-- Listed entries follows --

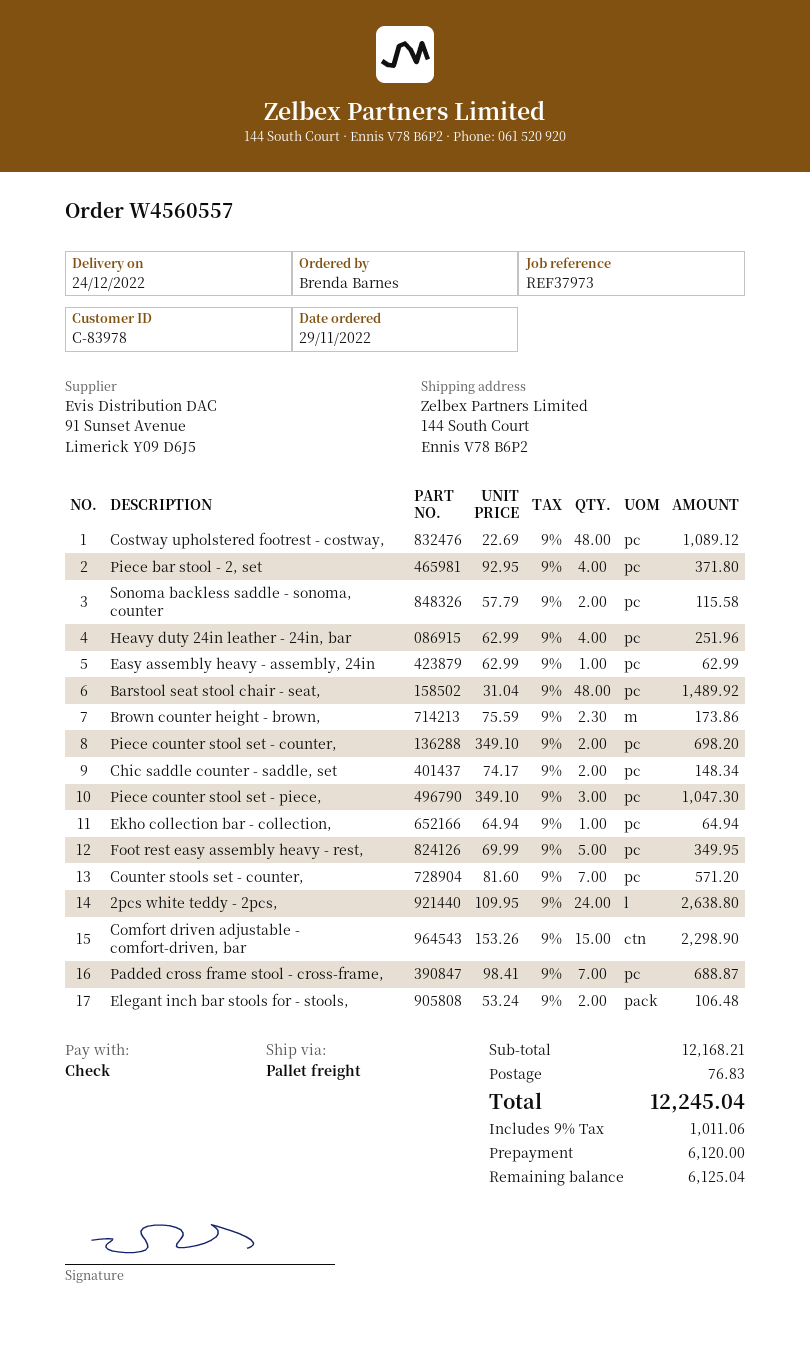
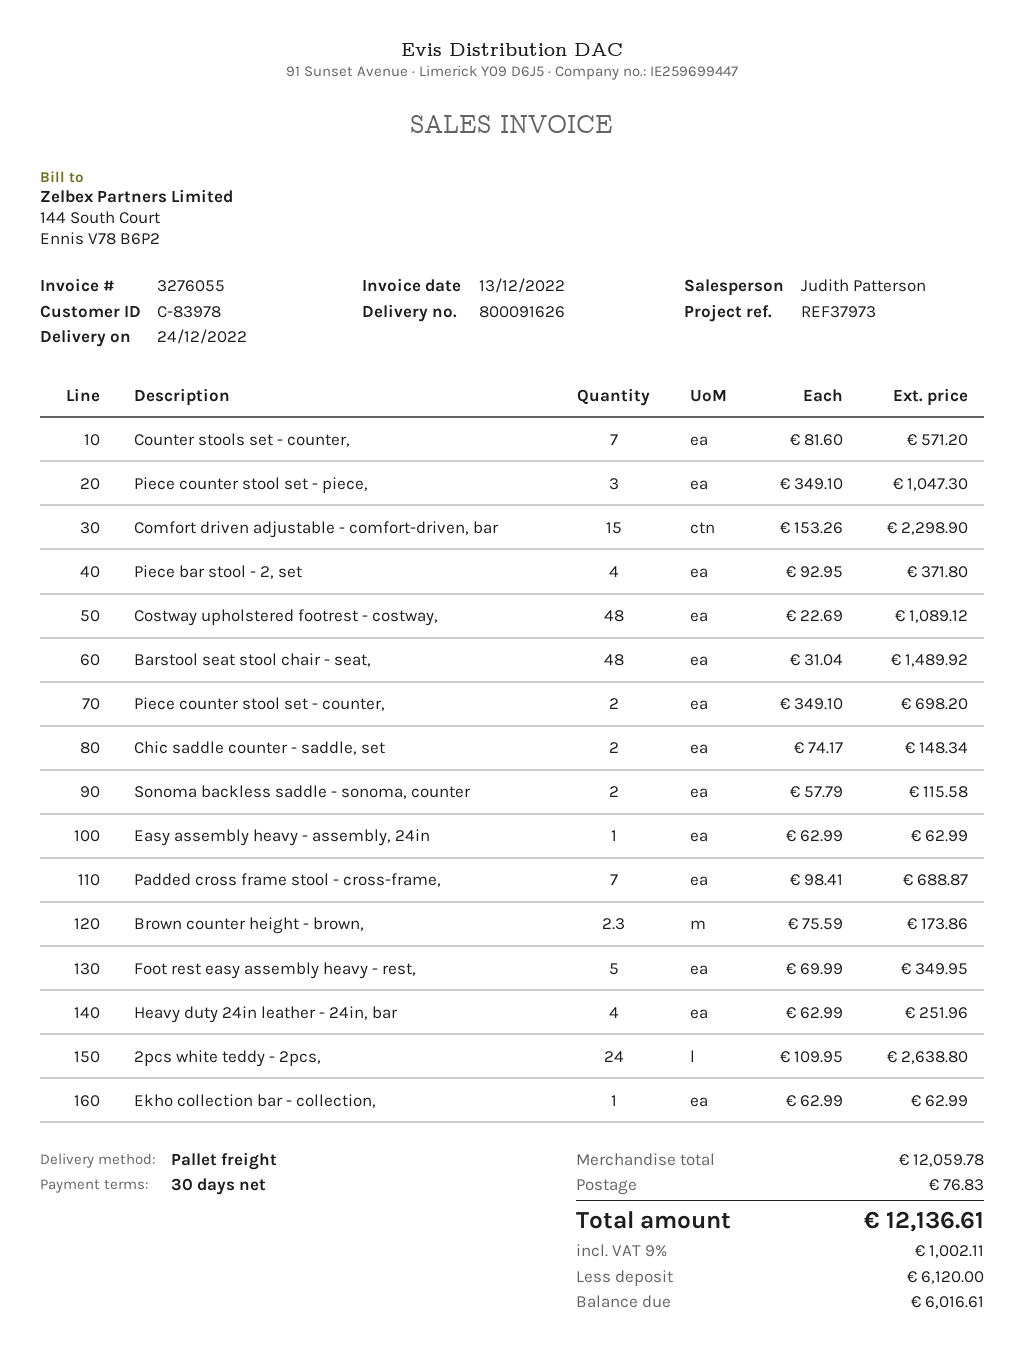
Ekho collection bar - collection,: 1 x 64.94 = 64.94 -> 1 x 62.99 = 62.99
Elegant inch bar stools for - stools,: 2 x 53.24 = 106.48 -> none
subtotal: 12168.21 -> 12059.78
tax: 9% = 1011.06 -> 9% = 1002.11
total: 12245.04 -> 12136.61
balance: 6125.04 -> 6016.61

-- Listed entries concluded --

Your response should hold only an exact copy of the lines above, from the one containing "Elegant inch bar" through the end of the entries.

▶ [Expected output]
Elegant inch bar stools for - stools,: 2 x 53.24 = 106.48 -> none
subtotal: 12168.21 -> 12059.78
tax: 9% = 1011.06 -> 9% = 1002.11
total: 12245.04 -> 12136.61
balance: 6125.04 -> 6016.61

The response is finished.